With practice the two species are easily separated by behavior and voice, and by habitat. The Bushtit is a social bird, found in loose flocks that fly from tree to tree in the mid-canopy and constantly producing high-pitched chip notes. By contrast, the Wrentit is usually found as a pair of birds or a solitary individual, and will usually stay low to the ground in dense brush. It rarely flies in the open without a direct threat, preferring to retreat deeper within vegetation and make various low-pitched chattering calls.
Coastal regions of western North America, from Oregon south through California to northern Baja California, within about 200 km of the Pacific coast. It is abundant in parts of its range. The species is highly sedentary, so much so that the Columbia River is too wide for them to cross, giving the species no records in Washington despite their being common on the south bank of the river in Oregon.
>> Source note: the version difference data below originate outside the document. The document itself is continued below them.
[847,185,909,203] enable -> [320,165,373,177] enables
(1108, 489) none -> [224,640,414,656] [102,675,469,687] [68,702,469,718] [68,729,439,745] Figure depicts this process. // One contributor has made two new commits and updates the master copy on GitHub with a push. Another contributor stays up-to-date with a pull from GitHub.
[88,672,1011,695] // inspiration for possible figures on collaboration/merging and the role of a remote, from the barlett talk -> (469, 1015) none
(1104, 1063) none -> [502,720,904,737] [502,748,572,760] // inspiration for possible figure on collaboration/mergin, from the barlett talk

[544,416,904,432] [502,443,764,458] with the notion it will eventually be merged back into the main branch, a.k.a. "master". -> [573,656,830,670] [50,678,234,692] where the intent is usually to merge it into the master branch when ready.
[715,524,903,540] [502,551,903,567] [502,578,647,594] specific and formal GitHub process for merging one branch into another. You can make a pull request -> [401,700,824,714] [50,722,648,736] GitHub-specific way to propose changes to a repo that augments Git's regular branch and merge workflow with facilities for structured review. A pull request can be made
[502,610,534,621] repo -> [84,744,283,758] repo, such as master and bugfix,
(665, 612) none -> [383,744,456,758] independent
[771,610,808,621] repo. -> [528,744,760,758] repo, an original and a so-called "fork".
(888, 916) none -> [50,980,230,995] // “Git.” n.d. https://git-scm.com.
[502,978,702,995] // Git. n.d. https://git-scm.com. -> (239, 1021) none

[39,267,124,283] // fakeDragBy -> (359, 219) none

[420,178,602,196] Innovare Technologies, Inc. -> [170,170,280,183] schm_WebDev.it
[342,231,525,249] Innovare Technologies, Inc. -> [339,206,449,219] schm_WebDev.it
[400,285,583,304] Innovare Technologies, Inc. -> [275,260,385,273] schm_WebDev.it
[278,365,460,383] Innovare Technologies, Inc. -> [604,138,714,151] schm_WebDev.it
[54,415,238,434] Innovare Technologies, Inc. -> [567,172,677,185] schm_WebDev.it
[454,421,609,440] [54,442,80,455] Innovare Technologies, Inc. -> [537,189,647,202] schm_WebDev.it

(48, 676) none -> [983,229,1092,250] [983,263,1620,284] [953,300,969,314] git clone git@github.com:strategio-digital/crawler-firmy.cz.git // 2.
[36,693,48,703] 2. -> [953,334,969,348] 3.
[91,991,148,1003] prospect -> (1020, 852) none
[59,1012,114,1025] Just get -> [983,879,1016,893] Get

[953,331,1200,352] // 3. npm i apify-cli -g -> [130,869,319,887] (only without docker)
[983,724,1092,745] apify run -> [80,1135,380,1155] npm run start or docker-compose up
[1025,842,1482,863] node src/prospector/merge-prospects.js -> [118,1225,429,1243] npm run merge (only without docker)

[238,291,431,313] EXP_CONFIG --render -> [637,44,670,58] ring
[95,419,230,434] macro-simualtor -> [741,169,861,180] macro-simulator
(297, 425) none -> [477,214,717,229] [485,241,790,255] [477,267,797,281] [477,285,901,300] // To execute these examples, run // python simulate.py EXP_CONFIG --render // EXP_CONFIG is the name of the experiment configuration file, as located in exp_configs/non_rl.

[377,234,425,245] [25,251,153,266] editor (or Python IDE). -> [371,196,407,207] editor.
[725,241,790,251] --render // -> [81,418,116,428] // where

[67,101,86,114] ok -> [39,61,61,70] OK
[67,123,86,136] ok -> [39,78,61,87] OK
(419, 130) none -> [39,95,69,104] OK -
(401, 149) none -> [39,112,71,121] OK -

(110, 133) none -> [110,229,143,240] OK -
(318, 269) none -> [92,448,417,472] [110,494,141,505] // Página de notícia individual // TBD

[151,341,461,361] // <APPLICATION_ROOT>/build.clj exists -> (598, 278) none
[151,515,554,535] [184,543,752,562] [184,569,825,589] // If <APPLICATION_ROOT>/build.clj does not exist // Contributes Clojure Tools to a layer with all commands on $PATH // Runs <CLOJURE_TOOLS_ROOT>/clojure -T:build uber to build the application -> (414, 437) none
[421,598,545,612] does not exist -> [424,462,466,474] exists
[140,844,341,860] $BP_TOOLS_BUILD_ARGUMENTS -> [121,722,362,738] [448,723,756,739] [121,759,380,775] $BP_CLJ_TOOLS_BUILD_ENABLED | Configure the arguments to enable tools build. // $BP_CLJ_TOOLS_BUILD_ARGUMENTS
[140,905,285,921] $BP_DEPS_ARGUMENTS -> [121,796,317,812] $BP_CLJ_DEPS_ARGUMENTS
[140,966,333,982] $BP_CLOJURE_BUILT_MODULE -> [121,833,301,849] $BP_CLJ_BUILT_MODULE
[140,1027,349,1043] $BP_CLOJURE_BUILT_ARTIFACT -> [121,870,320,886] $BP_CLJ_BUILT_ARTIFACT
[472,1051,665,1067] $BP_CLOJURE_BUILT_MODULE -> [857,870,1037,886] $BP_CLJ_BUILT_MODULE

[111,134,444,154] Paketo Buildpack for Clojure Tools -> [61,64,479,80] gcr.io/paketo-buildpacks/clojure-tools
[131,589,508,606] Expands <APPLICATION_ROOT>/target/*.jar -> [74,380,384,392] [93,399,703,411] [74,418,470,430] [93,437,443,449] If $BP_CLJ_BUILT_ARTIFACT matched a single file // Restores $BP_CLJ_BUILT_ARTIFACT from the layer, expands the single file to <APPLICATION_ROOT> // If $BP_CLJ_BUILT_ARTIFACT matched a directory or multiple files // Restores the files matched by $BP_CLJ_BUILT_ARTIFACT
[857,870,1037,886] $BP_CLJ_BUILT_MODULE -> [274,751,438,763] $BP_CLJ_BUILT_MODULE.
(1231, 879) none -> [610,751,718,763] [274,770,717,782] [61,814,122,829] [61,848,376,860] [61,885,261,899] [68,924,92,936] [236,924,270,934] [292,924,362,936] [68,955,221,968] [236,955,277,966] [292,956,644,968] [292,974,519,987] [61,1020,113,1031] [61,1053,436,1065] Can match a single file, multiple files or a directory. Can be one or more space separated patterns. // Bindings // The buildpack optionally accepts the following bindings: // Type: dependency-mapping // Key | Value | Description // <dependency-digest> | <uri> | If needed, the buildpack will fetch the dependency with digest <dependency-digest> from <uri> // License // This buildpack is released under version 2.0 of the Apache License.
The placement of this species in the taxonomic order remained a mystery for a long time. It was variously placed in its own family, or within the Sylviidae, Paradoxornithidae or Timaliidae. Recent genetic research has shown that it is the only American member of Sylviidae, the sylviid warblers.
Five subspecies are recognized:
The subspecies differ slightly in plumage tone, with northwesternern coastal birds being darker and browner, and southeastern and inland birds being paler and grayer.
Low brush and chaparral, often near water.
Active and vocal, but rarely visible. The bird often raises its tail while jumping around within dense brush.
Feeds mainly on insects, but also takes fruit and berries.
Breeding season from March to August. A monogamous species, mating for life. The nest is a deep, compact cup made of fibers, bark and spider's webs. It is placed close to the ground among dense twigs of a shrub. Lays 3 - 4 eggs.
The call is a varied series of grinding and chattering noises. One commonly heard variation sounds like a ping-pong ball hopping on a hard surface (reducing time between the notes).